A idéia de se produzir uma nova série de Jornada nas Estrelas surgiu em 1986, motivada principalmente pelo sucesso dos filmes para o cinema da Série Clássica. Inicialmente, toda a produção da série ficaria a cargo da Paramount, sem nenhum envolvimento de Gene Roddenberry, mas este, após ver a arte conceitual do estúdio para o episódio, extremamente insatisfeito com o caminho que a série estava tomando, decidiu assumir como produtor, e refez tudo ao seu gosto. Roddenberry trouxe para o projeto autores e diretores com quem já tinha trabalhado na Série Clássica, e escolheu pessoalmente o executivo da Paramount Rick Berman para conduzir o projeto.

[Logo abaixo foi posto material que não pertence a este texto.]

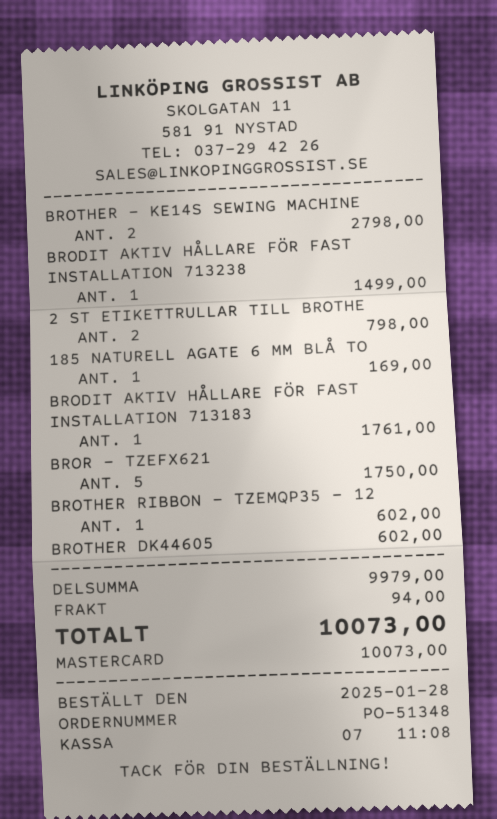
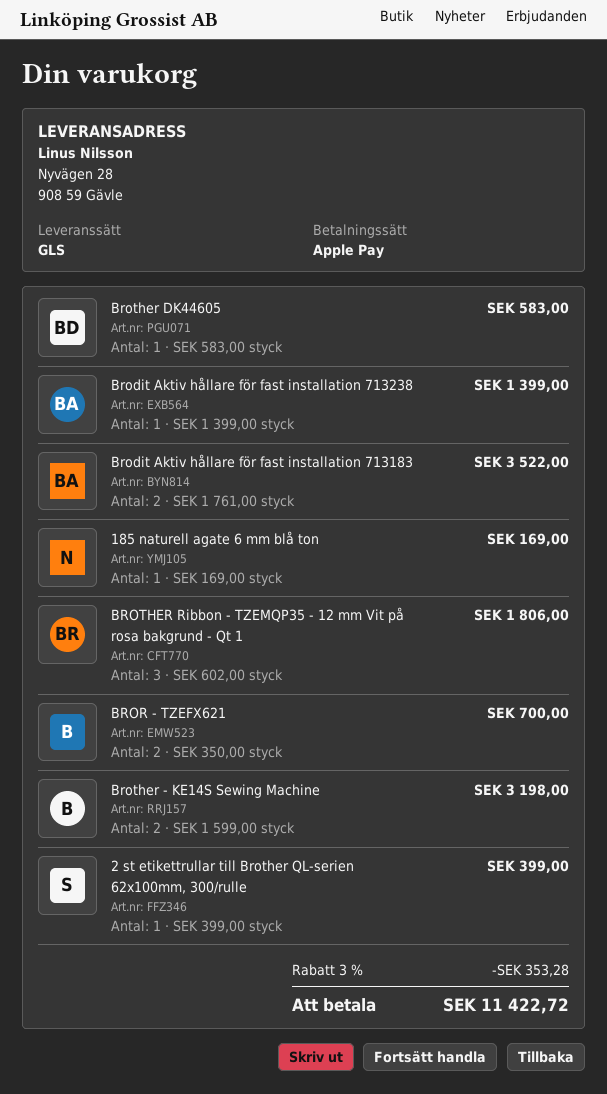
payment method: Mastercard -> Apple Pay
BROTHER - KE14S SEWING MACHINE: 2 for 2798.00 -> 2 for 3198.00
BRODIT AKTIV HÅLLARE FÖR FAST INSTALLATION 713238: 1 for 1499.00 -> 1 for 1399.00
2 ST ETIKETTRULLAR TILL BROTHE: 2 for 798.00 -> 1 for 399.00
BRODIT AKTIV HÅLLARE FÖR FAST INSTALLATION 713183: 1 for 1761.00 -> 2 for 3522.00
BROR - TZEFX621: 5 for 1750.00 -> 2 for 700.00
BROTHER RIBBON - TZEMQP35 - 12: 1 for 602.00 -> 3 for 1806.00
BROTHER DK44605: 1 for 602.00 -> 1 for 583.00
discount: none -> 3% = 353.28
shipping: 94.00 -> none
total: 10073.00 -> 11422.72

O anúncio oficial de que uma nova série de Jornada nas Estrelas seria produzida foi feito em 10 de outubro de 1986; surpreendentemente, a Paramount não procurou nenhum canal de televisão para oferecê-la, preferindo arriscar lançá-la no formato syndicated - disponível para vários canais dos Estados Unidos ao mesmo tempo, desde que eles paguem uma taxa. Normalmente, séries de TV só entravam em syndication após canceladas, quando suas reprises eram vendidas; a Nova Geração foi um dos pouquíssimos seriados da época a já estrear neste formato. Assim, em 28 de setembro de 1987, o episódio de estréia de Star Trek: The Next Generation foi assistido por 27 milhões de espectadores em todos os Estados Unidos, em diferentes horários e canais. Este primeiro episódio, Encontro em Longínqüa (Encounter at Farpoint, em inglês) foi um especial com 90 minutos de duração, mais tarde dividido em dois de 45 minutos cada para as reprises, mesmo tempo de duração dos demais episódios da série, e contava com a participação mais do que especial de DeForest Kelley, no papel do agora Almirante McCoy.

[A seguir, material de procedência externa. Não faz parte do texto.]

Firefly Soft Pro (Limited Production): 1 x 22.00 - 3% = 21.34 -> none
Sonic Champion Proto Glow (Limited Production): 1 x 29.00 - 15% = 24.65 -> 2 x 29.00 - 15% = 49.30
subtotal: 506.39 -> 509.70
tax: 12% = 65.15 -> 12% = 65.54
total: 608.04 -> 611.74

Ao todo, a primeira temporada da Nova Geração teve 26 episódios, ambientados cerca de 80 anos após a Série Clássica, no Século XXIV. Já no primeiro fomos apresentados à tripulação da nova nave Enterprise-D, quinta versão da NCC-1701 onde viajavam Kirk, Spock e companhia, mais uma vez em missão exploratória rumo a onde ninguém jamais esteve. O capitão desta nova Enterprise é o francês Jean-Luc Picard (Patrick Stewart), mestre da diplomacia, altamente inteligente e com profundos valores morais, que busca resolver todas as situações com diálogo ao invés de luta, apesar de também ser um estrategista competente e oponente formidável. Embora exista uma lenda urbana de que Picard foi criado em homenagem ao explorador francês Jacques Cousteau, a verdadeira inspiração de Roddenberry foram os irmãos gêmeos cientistas suíços Auguste e Jean Felix Piccard. Stewart, um ator shakespeareano, inicialmente havia sido convidado para o papel de Data, mas ficou muito satisfeito por poder interpretar o capitão, o que, segundo ele, também contribuiu para que muitos fãs de Jornada nas Estrelas passassem a freqüentar o teatro.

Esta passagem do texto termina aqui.